CORAL GABLES — When Miami basketball coach Jim Larrañaga announced his retirement last December, he cited a moment after the team reached its first-ever Final Four when eight players told him they planned to enter the transfer portal so they could make more money.
Larrañaga said it “shocked (him) beyond belief.”
“I said, ‘Don’t you like it here?’” Larrañaga said. “(They said), ‘No, I love it. I love Miami. It’s great.’ But the opportunity to make money someplace else created a situation that you have to begin to ask yourself, as a coach, what is this all about? And the answer is it’s become professional.”

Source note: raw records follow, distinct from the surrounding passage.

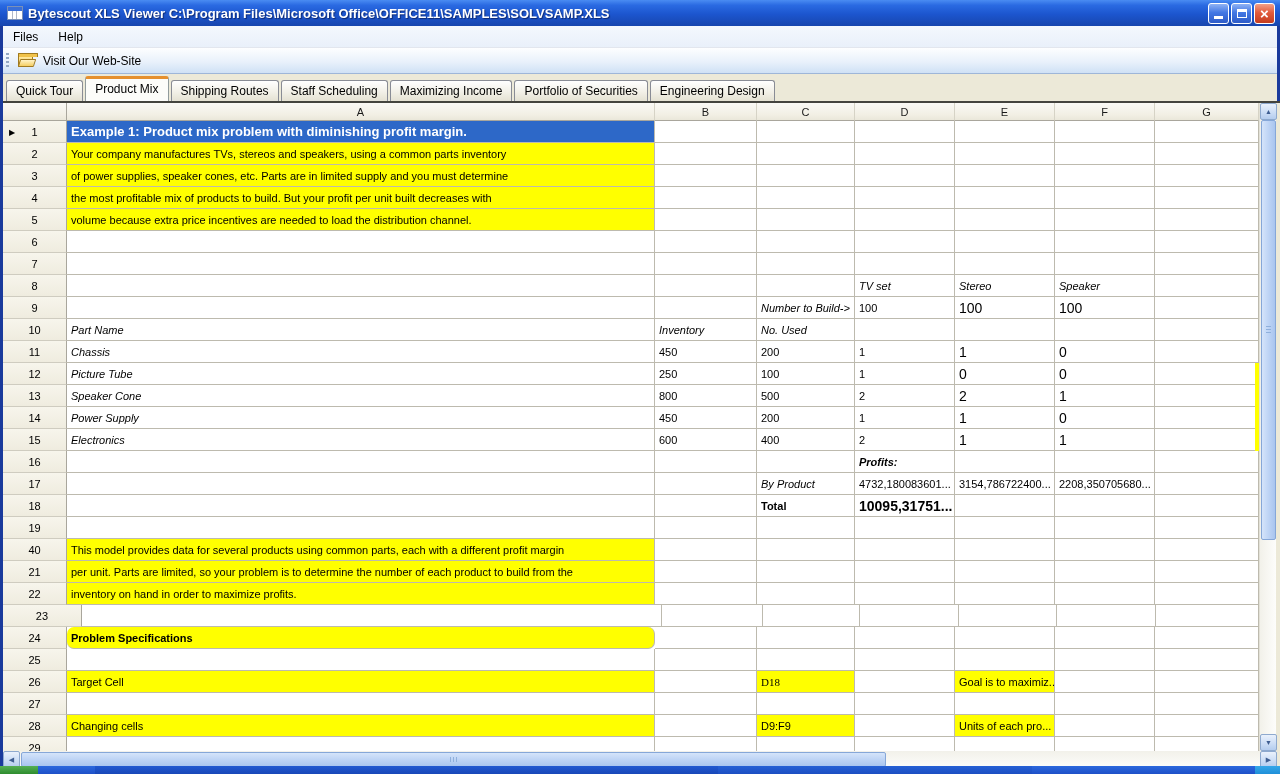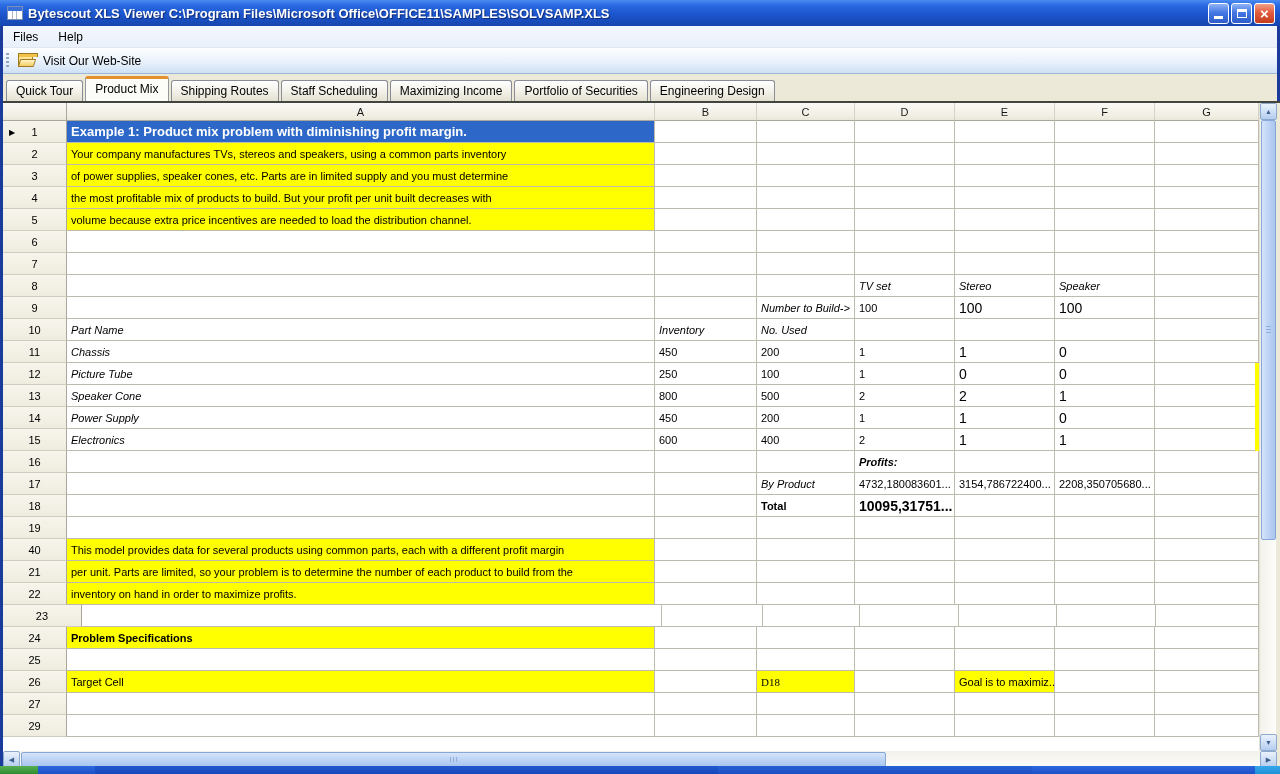--- a/index.html
+++ b/index.html
@@ -394,7 +394,7 @@
           </div>
           <div class="g-row">
             <div class="row-hdr" style="width: 64px;">24</div>
-            <div class="cell bg-y c-b" style="width: 588px;">Problem Specifications</div>
+            <div class="cell bg-y c-b" style="width: 588px; border-radius: 7px;">Problem Specifications</div>
             <div class="cell" style="width: 102px;"></div>
             <div class="cell" style="width: 98px;"></div>
             <div class="cell" style="width: 100px;"></div>

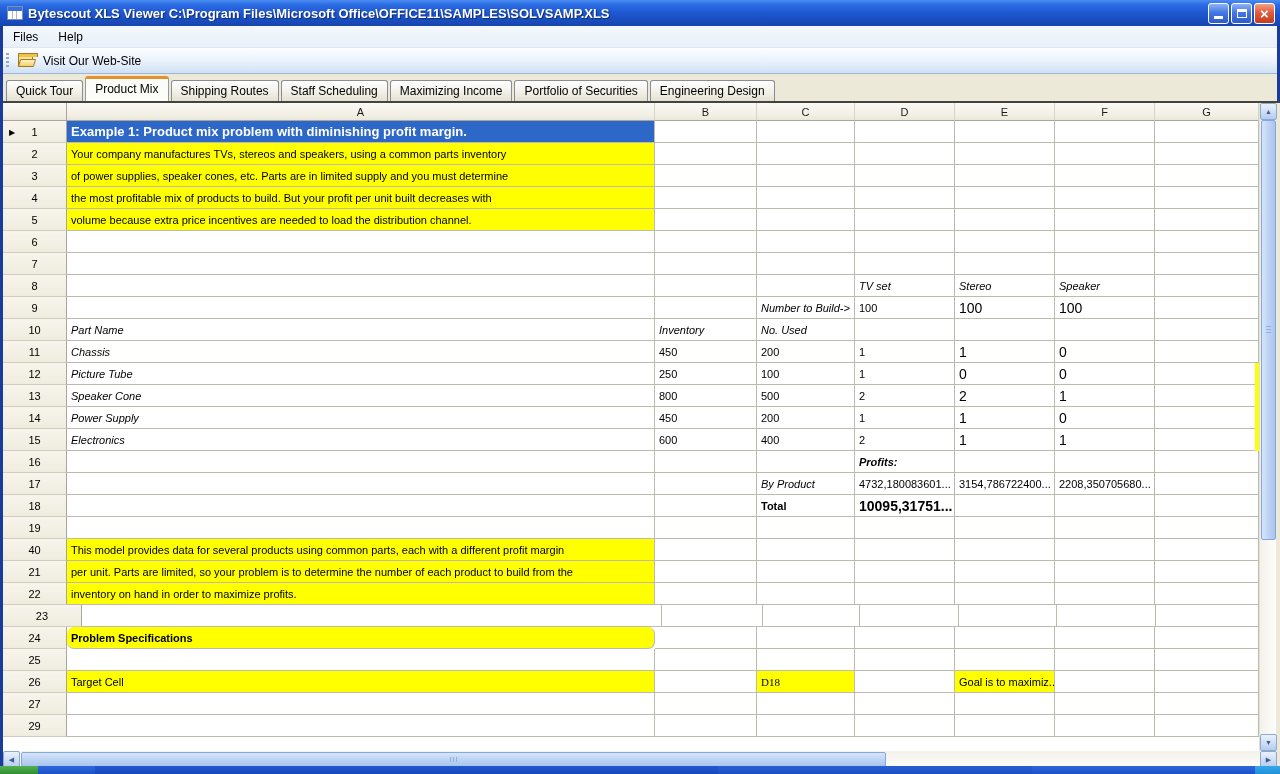--- a/index.html
+++ b/index.html
@@ -433,6 +433,16 @@
             <div class="cell" style="width: 104px;"></div>
           </div>
           <div class="g-row">
+            <div class="row-hdr" style="width: 64px;">28</div>
+            <div class="cell bg-y" style="width: 588px;">Changing cells</div>
+            <div class="cell" style="width: 102px;"></div>
+            <div class="cell bg-y" style="width: 98px;">D9:F9</div>
+            <div class="cell" style="width: 100px;"></div>
+            <div class="cell bg-y" style="width: 100px;">Units of each pro...</div>
+            <div class="cell" style="width: 100px;"></div>
+            <div class="cell" style="width: 104px;"></div>
+          </div>
+          <div class="g-row">
             <div class="row-hdr" style="width: 64px;">29</div>
             <div class="cell" style="width: 588px;"></div>
             <div class="cell" style="width: 102px;"></div>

Since Larrañaga stepped down and UM brought in Jai Lucas to replace him, college sports have only become more professionalized. As of July 1, colleges can pay athletes directly for the first time under the rules of the House vs. NCAA settlement. Schools are currently capped at $20.5 million to pay athletes in all of their sports programs.
Miami, like most other Division I programs, will likely allocate most of that money to football. In a letter to fans on July 1, UM athletic director Dan Radakovich said Miami’s football, men’s basketball, women’s basketball, baseball, soccer, volleyball, women’s tennis and women’s track and field programs will all get a cut of the revenue-sharing money. He did not say how the money will be divided.
“The last five to 10 years have been a big learning curve for every coach every year,” Hurricanes women’s basketball coach Tricia Cullop said Wednesday. “So you feel like every year you’ve got new little elements that you’re throwing into your job that you’ve got to learn on the fly. And so I think if you look at — a lot of professions are like this — but we’ve had to be very flexible and learn how to adapt quickly in order to use it as our advantage.
“The one thing I love about Miami is that we care. We care about our sports, and so Dan and (Deputy AD Rachelle Paul), my two administrators, are working hard to make sure that we have what we need in order to recruit.”
Cullop said revenue-sharing money comes up on the recruiting trail “constantly.”
“I’ll be honest, I checked the news more probably in the past year than I ever have about this, and tried to talk to a lot of colleagues about what’s happening,” Cullop said. “Because, obviously, there’s different interpretations across the country sometimes. And so we have discussions with our administration about what we’re hearing, and then they clear it up for us when we get back.”
The latest changes came last week when the new College Sports Commission and the plaintiffs’ lawyers in the House settlement came to an agreement on how to handle NIL deals from schools’ collectives. Money from NIL deals is not part of the revenue-sharing cap, and originally, there were going to be strict rules separating collectives’ NIL deals from other companies’ NIL deals in order to prevent collectives from giving out pay-for-play contracts.
Now collectives are again free to offer players NIL deals.
“It’s all still kind of fluid and just kind of figuring out initially on the front end, you were able to do some of the collective stuff and a little bit more of that,” new Hurricanes men’s basketball coach Jai Lucas said Wednesday. “But moving forward, it’s just all up to the NCAA and the NILgo (platform for approving NIL deals) and what they claim passes or not. … So it all depends on that, but we’ll kind of operate as normal.”
Lucas, who has been constructing his first roster at UM, said he and his staff will have to adjust to the new realities of college sports, but if faced with situations where players only want to play for the Hurricanes for the money, that might be a player he is OK with letting go.
“Nowadays you have agents, and agents are the main factors in college basketball right now,” Lucas said. “So the kid might not say something, but after the meeting, you’re going to get a call, and that’s just … where we are. So we have to deal with it. We have to adapt to it, and we’ve got to figure out how can we be the best.
“Part of what I was saying is how can we build strong enough relationships and show (players) how important their development is to us where there is some type of connection to us and the program, instead of to just a financial situation. If it’s just a financial situation, then most of the time it’s not going to be kids we want in the program.”